Container prices expected to fall

The average price trends of subsequent months from 2022 indicate that, these prices further declined in the months of July – December at majority of these ports in that year. If the same trend continues, these prices could further fall.

There are enough and more reasons to be pessimistic. With the peak season coming, the industry sentiment is negative. The industry is waiting for a demand comeback which doesn’t seem anywhere on the horizon.

Bottom of spot freight rates?

“In a highly competitive environment such as container shipping, the minimum offer price tends to gravitate towards the level of variable costs. In the case of container transportation, variable costs have surged by approximately 15 to 25 percent since 2019, depending on the trade lane,” said Roeloffs.

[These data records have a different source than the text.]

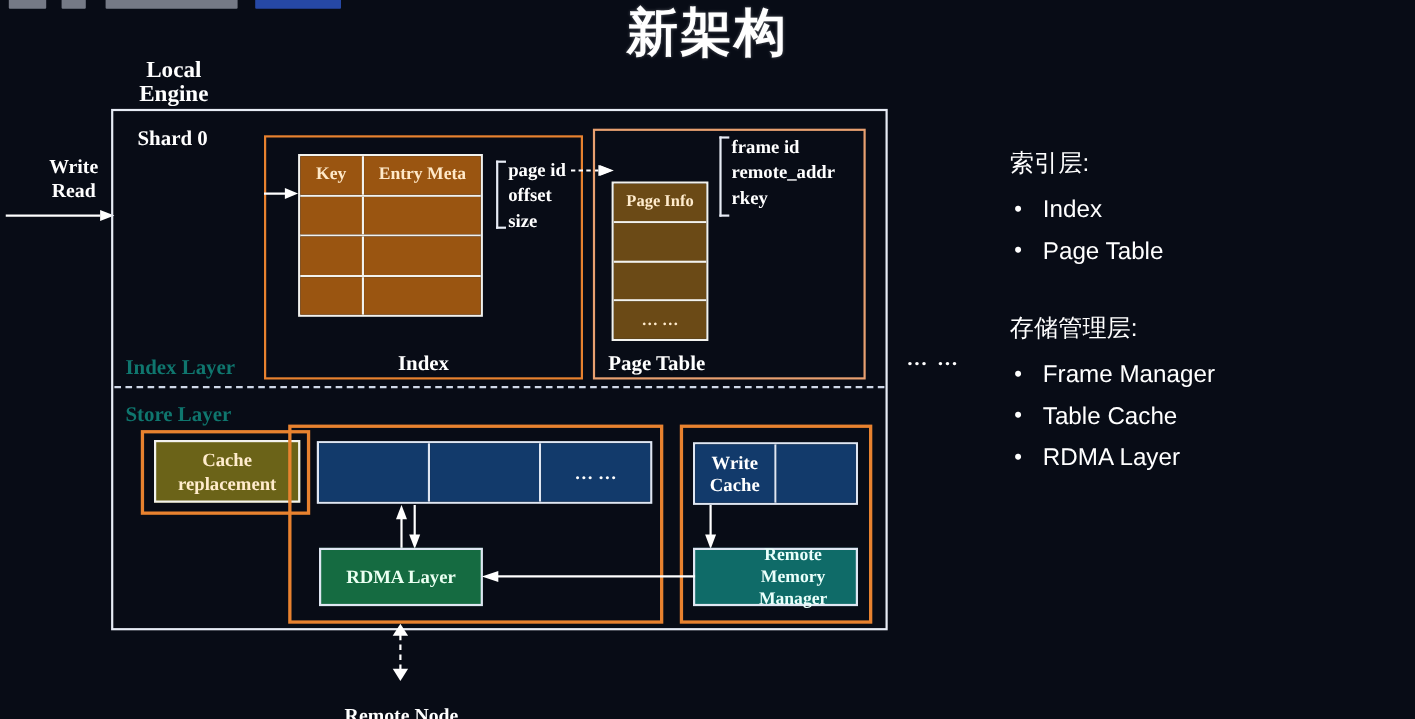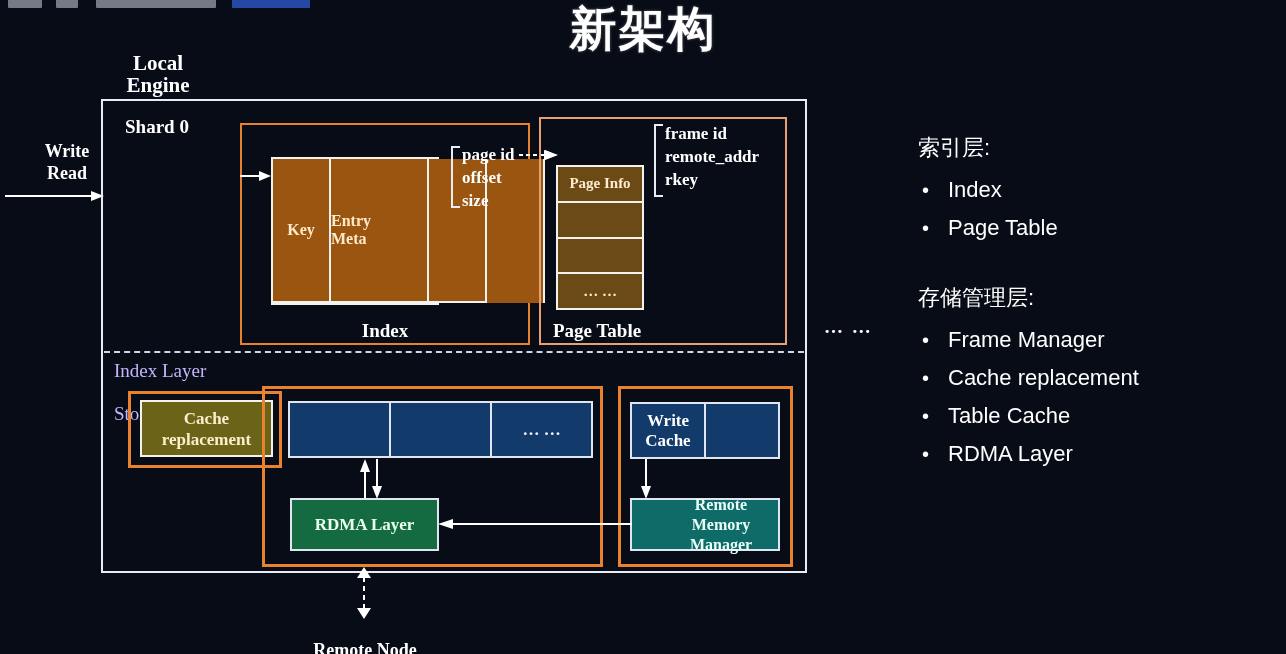--- a/index.html
+++ b/index.html
@@ -47,9 +47,9 @@
                border:2px solid #e8822f;box-sizing:border-box;}
   #index-cap{left:240px;top:320px;width:290px;text-align:center;
              font-weight:700;font-size:19px;}
-  #index-table{left:271px;top:157px;width:168px;height:148px;
+  #index-table{left:271px;top:140px;width:168px;height:148px;
                border:2px solid #f2f2ee;box-sizing:border-box;
-               display:flex;flex-direction:row;}
+               display:flex;flex-direction:column;}
   #index-table .row{flex:1;display:flex;border-bottom:2px solid #f2f2ee;}
   #index-table .row:last-child{border-bottom:none;}
   #index-table .c{background:#9a5511;display:flex;align-items:center;justify-content:center;

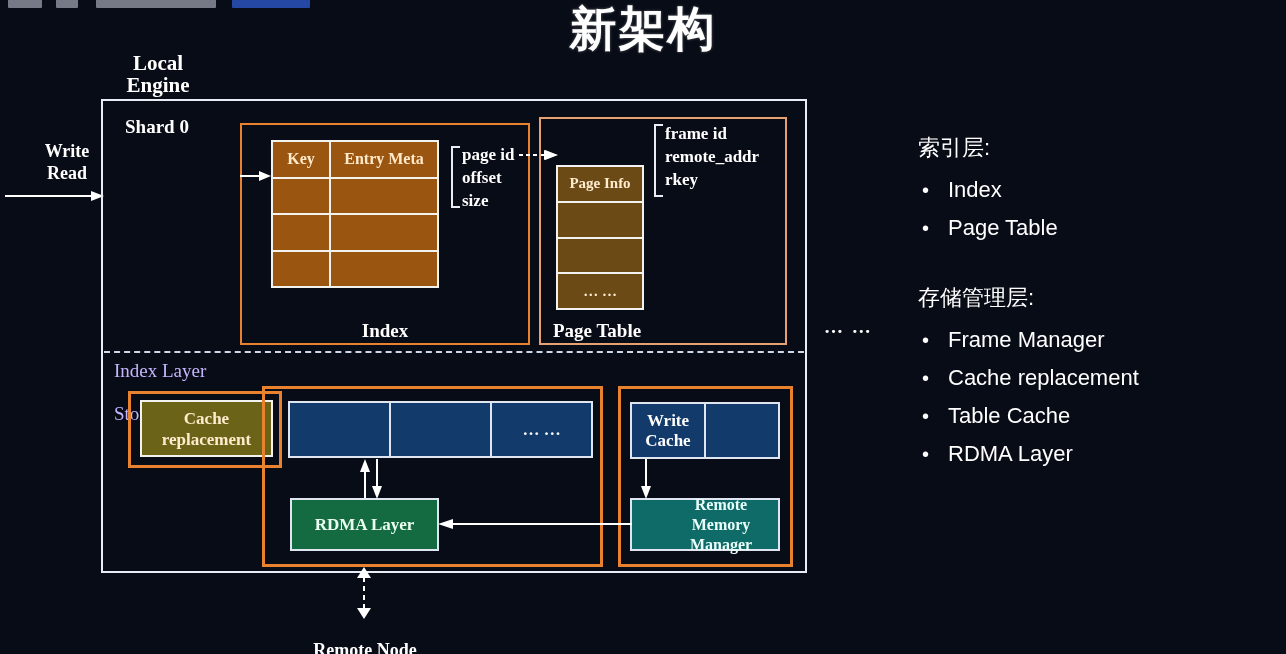--- a/index.html
+++ b/index.html
@@ -34,7 +34,7 @@
   #shard0{left:125px;top:116px;font-weight:700;font-size:19px;}
 
   
-  .layer-cap{font-weight:400;font-size:19px;color:#c4b5fd;margin-top:36px;}
+  .layer-cap{font-weight:700;font-size:19px;color:#0f766e;}
   #index-layer-cap{left:114px;top:324px;}
   #store-layer-cap{left:114px;top:367px;}
 

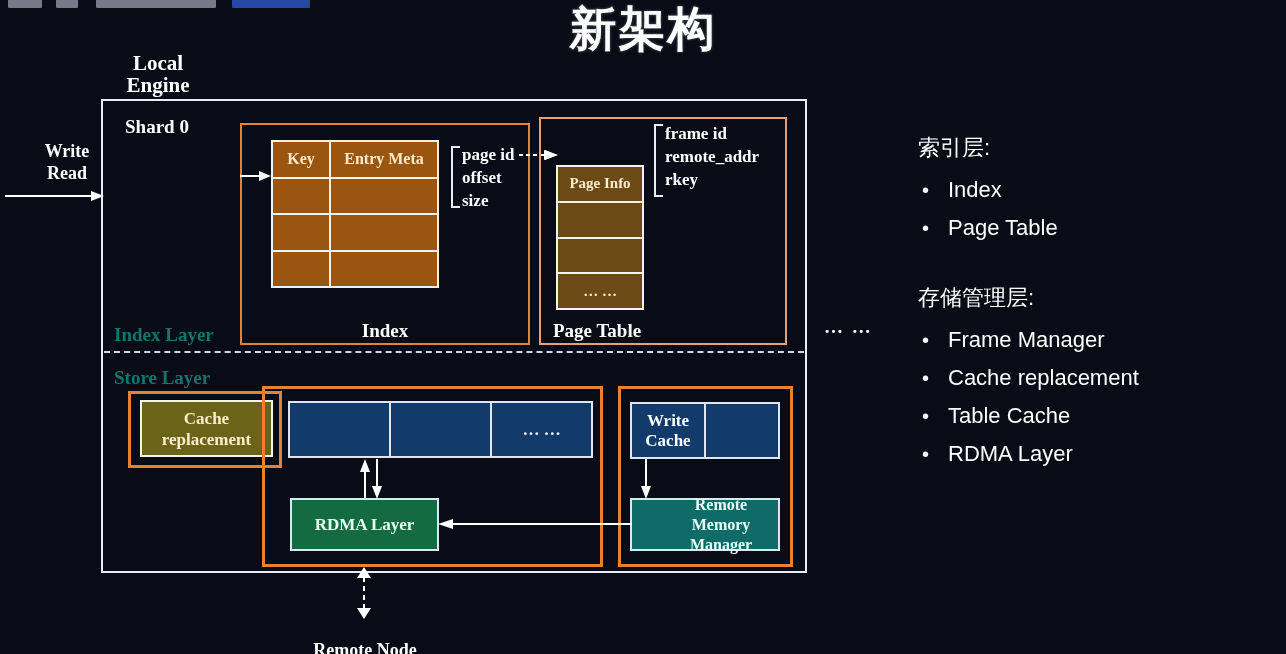--- a/index.html
+++ b/index.html
@@ -297,7 +297,6 @@
   <div class="sub">存储管理层:</div>
   <ul>
     <li>Frame Manager</li>
-    <li>Cache replacement</li>
     <li>Table Cache</li>
     <li>RDMA Layer</li>
   </ul>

“Consequently, the lower limit of freight rates offered by carriers has also increased by 15 to 25 percent. This poses challenges for shippers who now face higher variable costs for transporting cargo. Despite the significant decline in average container rates from 2021 to 2023, reaching almost 85 percent reduction, the underlying variable costs remain elevated – which makes a significant additional and sticky decrease in spot freight rates unlikely while contract rates still have room for further depreciation.”

US imports slump

According to the National Retail Federation (NRF), US retail sales are slowing, and US container imports are on track to drop by more than 20 percent in the H1 2023.

“Both the US and Eurozone markets are experiencing disturbances contributing to a significant loss in consumer confidence, creating a ripple effect. Since the pent-up demand observed in late 2021, the industry is waiting for a ‘demand comeback’, which seems less likely in the coming peak season. Of course there will be some demand, but rather subdued,” Roeloffs added.

Eurozone ‘technical’ recession

“The impact of inflation on the global supply chain can be significant and wide-ranging. Rise in input costs and costs of financing, change in consumer behaviour and changing trade behaviours will lead to a ripple effect on global supply chains, impacting the demand for certain products or industries. Business will need to adapt their production levels, inventory management, and distribution strategies accordingly,” Roeloffs continued.

“With consumer demand remaining persistently sluggish for the peak season, sticky inflation levels are poised to exert an additional detrimental effect on demand.”